THE RECORDS
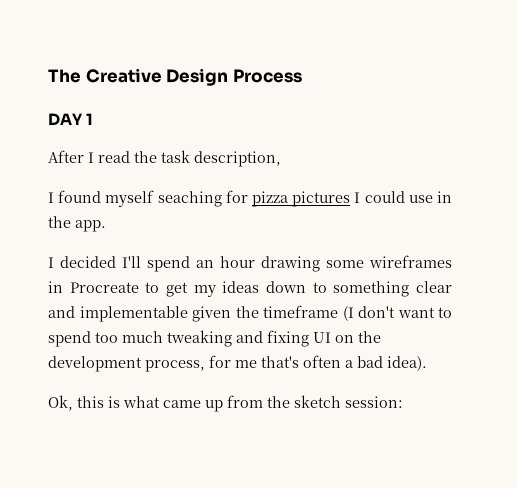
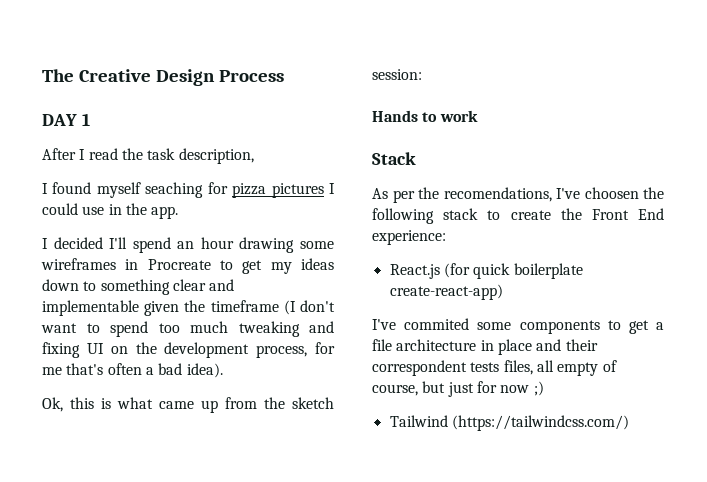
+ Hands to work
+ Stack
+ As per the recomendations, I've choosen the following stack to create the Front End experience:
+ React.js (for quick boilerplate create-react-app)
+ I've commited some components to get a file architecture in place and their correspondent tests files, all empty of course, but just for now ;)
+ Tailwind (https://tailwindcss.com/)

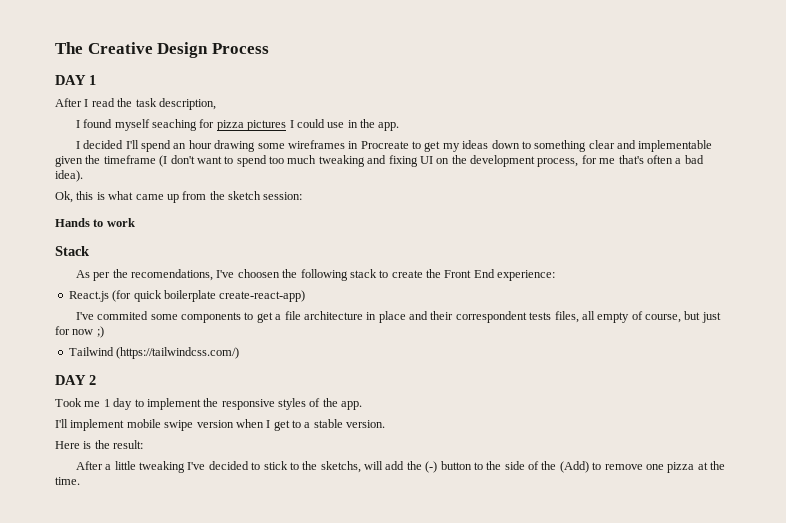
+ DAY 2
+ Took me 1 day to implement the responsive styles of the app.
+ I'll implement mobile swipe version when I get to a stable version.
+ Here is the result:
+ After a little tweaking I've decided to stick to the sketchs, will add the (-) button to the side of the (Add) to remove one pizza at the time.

EXERCISE AIM
Your reply should consist only of the lines running from the line with "Here is the" to the end of the listing, retyped exactly.

RESULT
+ Here is the result:
+ After a little tweaking I've decided to stick to the sketchs, will add the (-) button to the side of the (Add) to remove one pizza at the time.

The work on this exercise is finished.